Work item:
Could you copy the data that follows exactly as written, but drop the pictures?

>>>

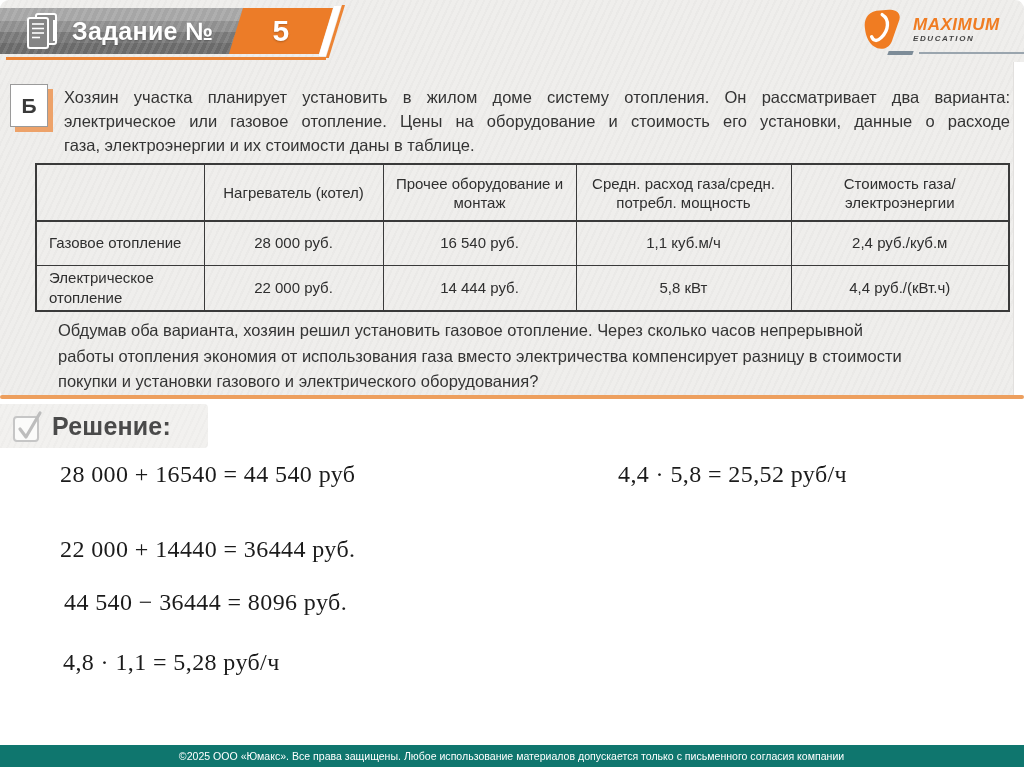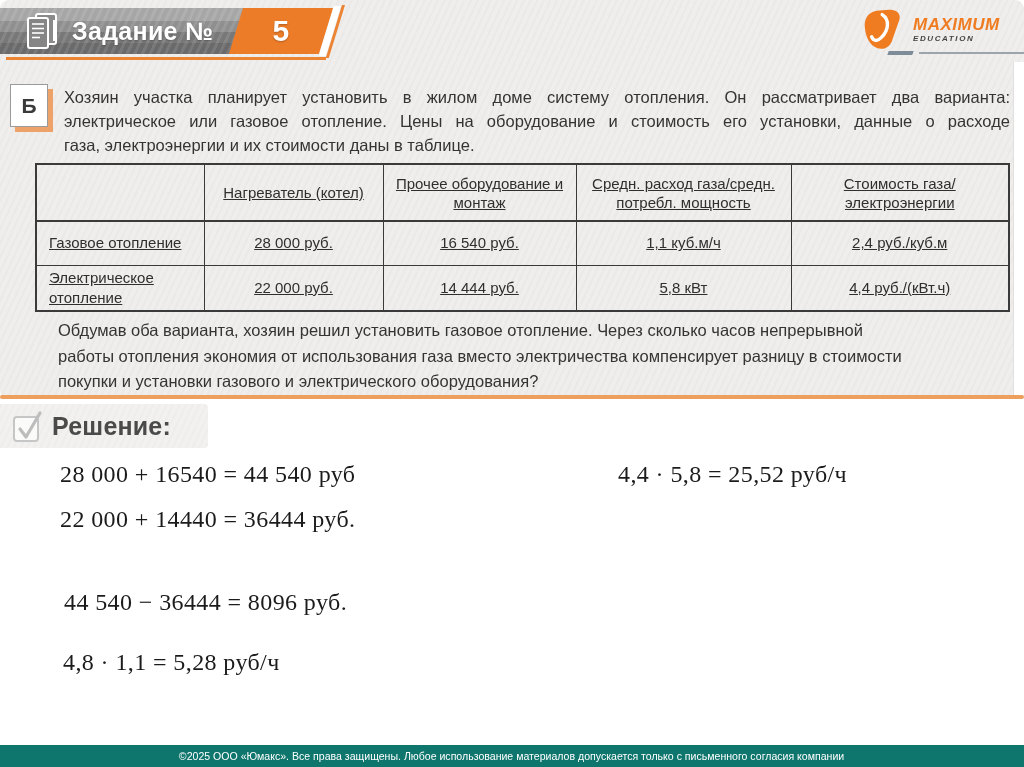--- a/index.html
+++ b/index.html
@@ -63,21 +63,21 @@
   
   .statement { position:absolute; left:64px; top:85px; width:946px;
     font-size:16.5px; line-height:24px; color:#343434; }
   .statement .jline { text-align:justify; text-align-last:justify; }
   .question { position:absolute; left:58px; top:318px; width:952px;
     font-size:16.5px; line-height:25.5px; color:#343434; }
 
   
   table.data-table { position:absolute; left:35px; top:163px; width:973px;
     border-collapse:collapse; table-layout:fixed; border:2px solid #3a3a3a;
-    font-size:15px; color:#2f2f2f;text-decoration:underline; }
+    font-size:15px; color:#2f2f2f; }
   table.data-table th, table.data-table td { border:1px solid #3a3a3a; }
   table.data-table th { font-weight:normal; text-align:center; vertical-align:middle;
     height:57px; padding:3px 10px; line-height:19px; overflow-wrap:anywhere; }
   table.data-table tr.head th { border-bottom:2px solid #3a3a3a; }
   table.data-table td { text-align:center; vertical-align:middle; height:44px;
     padding:2px 8px; line-height:20px; }
   table.data-table td.rowlabel { text-align:left; padding-left:12px; }
 
   
   .orange-divider { position:absolute; left:0; top:395px; width:1024px; height:4px;
@@ -191,21 +191,21 @@
 
   <div class="solution-heading">
     <svg class="check-icon" width="32" height="34" viewBox="0 0 32 34">
       <rect x="2" y="8" width="24" height="24" rx="3" fill="#fbfbfa" stroke="#c6c6c6" stroke-width="2"></rect>
       <path d="M8 20 L14 28 L28 4" fill="none" stroke="#bdbdbd" stroke-width="3.2" stroke-linecap="round" stroke-linejoin="round"></path>
     </svg>
     <span class="solution-label">Решение:</span>
   </div>
 
   <div class="eq" style="left:60px;  top:461px;">28 000 + 16540 = 44 540 руб</div>
-  <div class="eq" style="left:60px;  top:506px;text-align:right;">22 000 + 14440 = 36444 руб.</div>
+  <div class="eq" style="left:60px;  top:536px;text-align:right;">22 000 + 14440 = 36444 руб.</div>
   <div class="eq" style="left:64px;  top:589px;">44 540 − 36444 = 8096 руб.</div>
   <div class="eq" style="left:63px;  top:649px;">4,8 ·  1,1 = 5,28 руб/ч</div>
   <div class="eq" style="left:618px; top:461px;">4,4  · 5,8 = 25,52 руб/ч</div>
 
   <div class="footer">
     <span>©2025 ООО «Юмакс». Все права защищены. Любое использование материалов допускается только с  письменного согласия компании</span>
   </div>
 
 </div>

<<<

Response to the exercise:
--- a/index.html
+++ b/index.html
@@ -63,21 +63,21 @@
   
   .statement { position:absolute; left:64px; top:85px; width:946px;
     font-size:16.5px; line-height:24px; color:#343434; }
   .statement .jline { text-align:justify; text-align-last:justify; }
   .question { position:absolute; left:58px; top:318px; width:952px;
     font-size:16.5px; line-height:25.5px; color:#343434; }
 
   
   table.data-table { position:absolute; left:35px; top:163px; width:973px;
     border-collapse:collapse; table-layout:fixed; border:2px solid #3a3a3a;
-    font-size:15px; color:#2f2f2f;text-decoration:underline; }
+    font-size:15px; color:#2f2f2f; }
   table.data-table th, table.data-table td { border:1px solid #3a3a3a; }
   table.data-table th { font-weight:normal; text-align:center; vertical-align:middle;
     height:57px; padding:3px 10px; line-height:19px; overflow-wrap:anywhere; }
   table.data-table tr.head th { border-bottom:2px solid #3a3a3a; }
   table.data-table td { text-align:center; vertical-align:middle; height:44px;
     padding:2px 8px; line-height:20px; }
   table.data-table td.rowlabel { text-align:left; padding-left:12px; }
 
   
   .orange-divider { position:absolute; left:0; top:395px; width:1024px; height:4px;
@@ -191,21 +191,21 @@
 
   <div class="solution-heading">
     <svg class="check-icon" width="32" height="34" viewBox="0 0 32 34">
       <rect x="2" y="8" width="24" height="24" rx="3" fill="#fbfbfa" stroke="#c6c6c6" stroke-width="2"></rect>
       <path d="M8 20 L14 28 L28 4" fill="none" stroke="#bdbdbd" stroke-width="3.2" stroke-linecap="round" stroke-linejoin="round"></path>
     </svg>
     <span class="solution-label">Решение:</span>
   </div>
 
   <div class="eq" style="left:60px;  top:461px;">28 000 + 16540 = 44 540 руб</div>
-  <div class="eq" style="left:60px;  top:506px;text-align:right;">22 000 + 14440 = 36444 руб.</div>
+  <div class="eq" style="left:60px;  top:536px;text-align:right;">22 000 + 14440 = 36444 руб.</div>
   <div class="eq" style="left:64px;  top:589px;">44 540 − 36444 = 8096 руб.</div>
   <div class="eq" style="left:63px;  top:649px;">4,8 ·  1,1 = 5,28 руб/ч</div>
   <div class="eq" style="left:618px; top:461px;">4,4  · 5,8 = 25,52 руб/ч</div>
 
   <div class="footer">
     <span>©2025 ООО «Юмакс». Все права защищены. Любое использование материалов допускается только с  письменного согласия компании</span>
   </div>
 
 </div>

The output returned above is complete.